As tax filing time comes around again, and the now-ritual complaints about the Australian Tax Office’s discrimination against Mac and Linux users are uttered, Crikey has learnt the Australian Tax Office is one of the few developed world tax offices that refuses to accept online tax form lodgement from non-Windows users.
The ATO paid a remarkable $32 million to Melbourne-based company DWS (owned by Danny “1 cent” Wallis) for its e-tax software, which will only operate on Windows systems and Windows emulators, although the ATO doesn’t guarantee success with the latter.
Complaints about the ATO’s refusal to acknowledge the existence of Mac and Linux have been rife for a decade or more. Initially, the ATO dismissed non-Windows users as too few to worry about. When quizzed at Senate Estimates by Labor’s Kate Lundy, a regular pursuer of the issue, in 2004, the ATO’s then Commissioner Michael Carmody told her:
“I know that we have regularly surveyed the demand for the Mac product. Given where we are now, to meet that accessibility would be costly. The feedback has been that it is very marginal demand. So while we are in the state we are in it does not seem to us to be a good use of taxpayers’ funds to bear that cost.”
Eventually the ATO abandoned its state of denial and accepted it would at some point have to provide online filing for non-Windows platforms. In 2007, it proudly announced in a media release:
“… we will redevelop e-tax to make it compatible with any computer system that has internet access. We will test this with a small group of users in 2008, aiming to make it available more broadly in future years — pending the success of the trials.”

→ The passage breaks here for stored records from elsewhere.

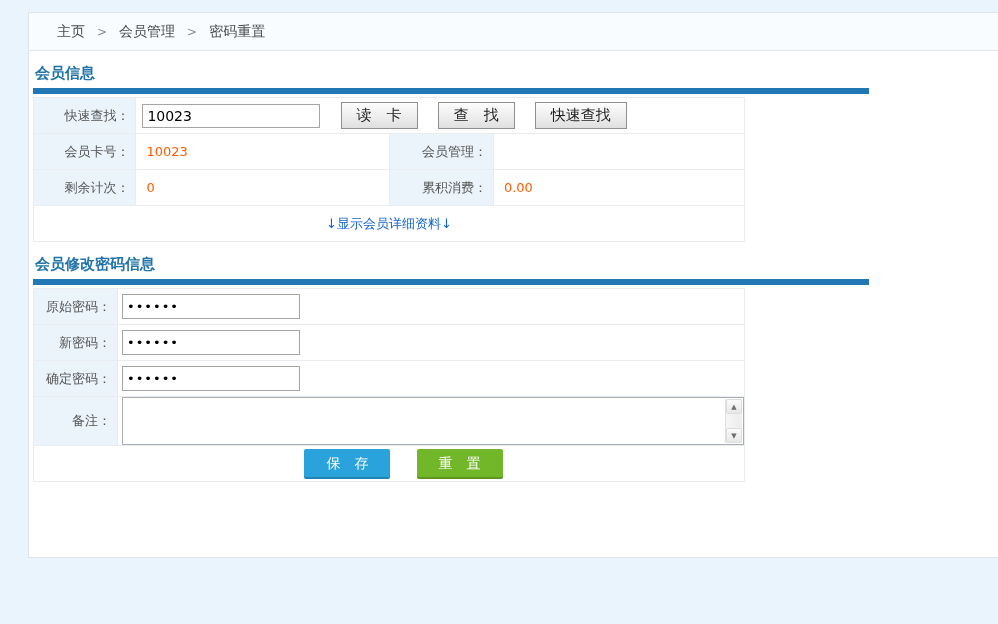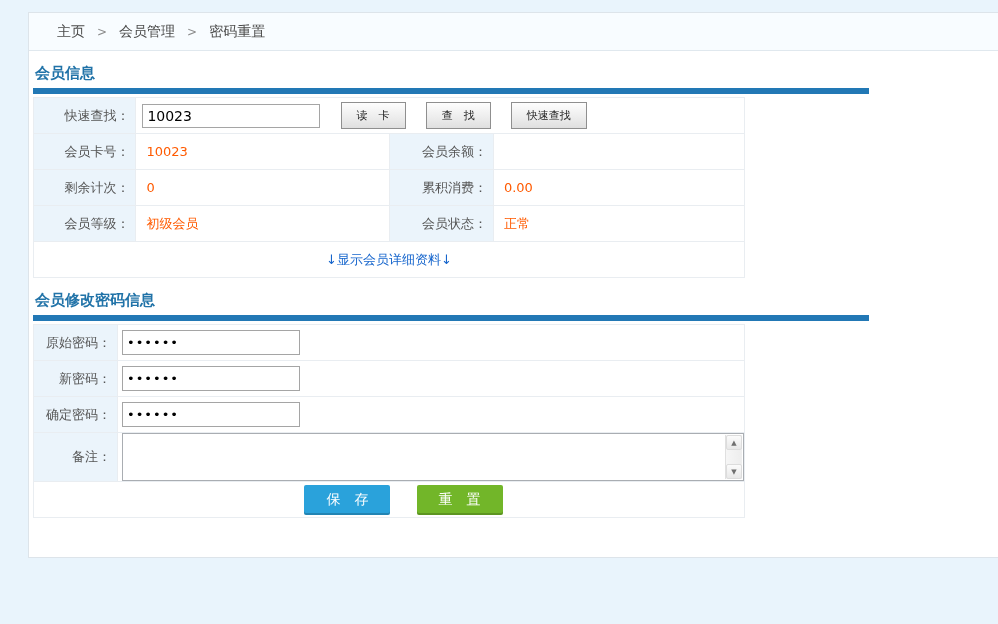"读 卡" .gray-btn { font-size: 11px -> 15px }
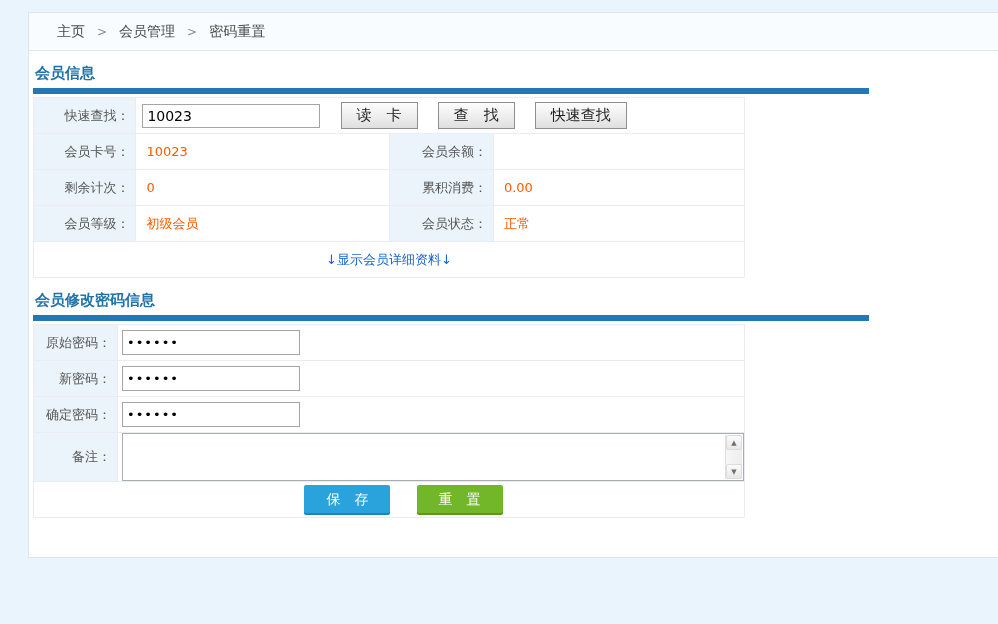"会员余额：" td.lbl { text: 余额 -> 管理 }
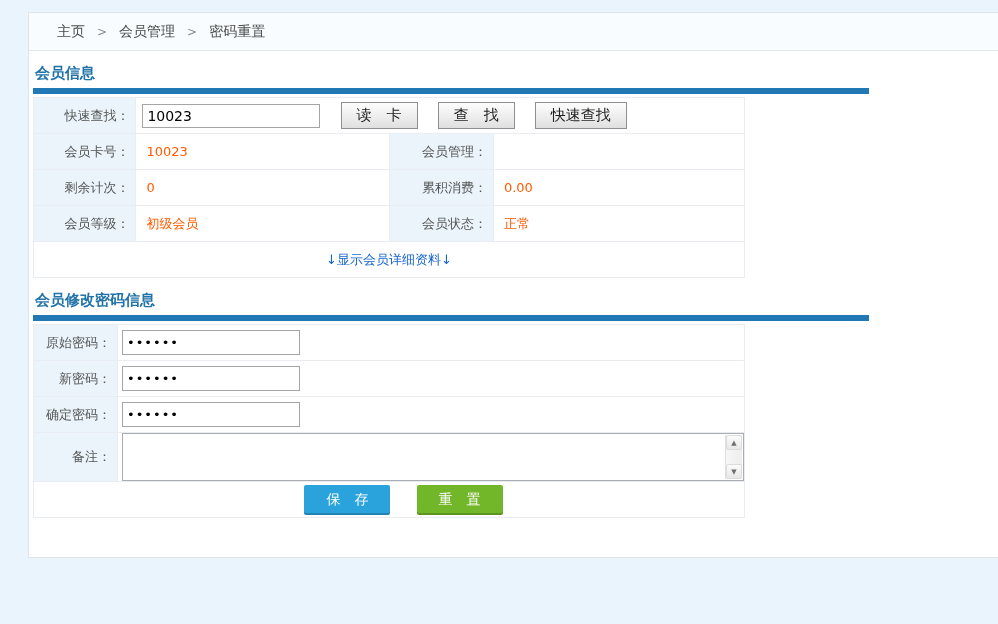"会员等级：" tr { html: <tr> <td>会员等级：</td> <td>初级会员</td> <td>会员状态：</td> <td>正常</td> </tr> -> none }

Well, not so much — a year later, it was all too hard. The ATO was telling Mac users in 2008 that “the project identified a number of challenges and complexities. These challenges were so significant that the Tax Office is not in a position to offer a redeveloped e-tax product for testing in 2008.”
In March this year, nearly four years later, the ATO announced it was spending another $155,000 on trying to find a way to remove its inbuilt discrimination against Mac users. But that project only applies to the desktop OSX, not to proliferating platforms like iPads or iPhones, and not Linux.
Next year, perhaps?
Crikey did some checking on how you can file online overseas.
In Canada, you can use a range of third-party software like this one that complies with Canada Revenue Agency requirements to file, or use the CRA’s own NETFILE system. In the United States, you can use third party browser-based tools like this one to file with the IRS. In Singapore, you can use myTax Portal, although Mac users are urged to use a browser other than Safari (good advice generally, in any event). In the UK you can file for a huge range of taxes online. You can also do so in Malaysia via a browser — indeed the Malaysian Revenue Board is now offering filing from mobile devices. France also has a browser-based filing system. In Germany, you can’t use the official software to pay income tax if you’re a Linux or Mac user, but there is other software available to do so.
In short, pretty much every other country surveyed has conquered the apparently insurmountable problem of allowing non-Windows users to file their tax online. But here in Australia, if you use Linux or a Mac, you may as well be filing in 1989, yet again.
The ATO did not respond to Crikey‘s request for comment.